START Records provided

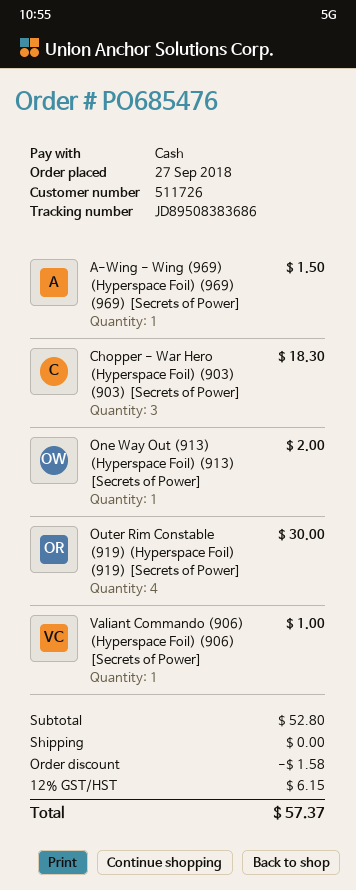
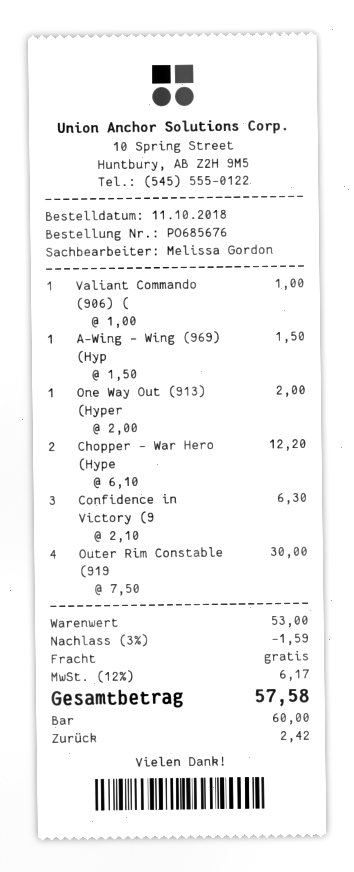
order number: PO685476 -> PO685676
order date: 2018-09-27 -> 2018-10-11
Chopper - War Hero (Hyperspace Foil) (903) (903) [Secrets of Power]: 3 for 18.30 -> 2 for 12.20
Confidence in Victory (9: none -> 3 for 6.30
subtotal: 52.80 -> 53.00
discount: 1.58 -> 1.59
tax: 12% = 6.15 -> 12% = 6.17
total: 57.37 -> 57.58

END Records provided

=== Task to carry out ===
Working from the lines above, reproduce the material exactly and exclude its pictures.

=== Solution to this problem ===
order number: PO685476 -> PO685676
order date: 2018-09-27 -> 2018-10-11
Chopper - War Hero (Hyperspace Foil) (903) (903) [Secrets of Power]: 3 for 18.30 -> 2 for 12.20
Confidence in Victory (9: none -> 3 for 6.30
subtotal: 52.80 -> 53.00
discount: 1.58 -> 1.59
tax: 12% = 6.15 -> 12% = 6.17
total: 57.37 -> 57.58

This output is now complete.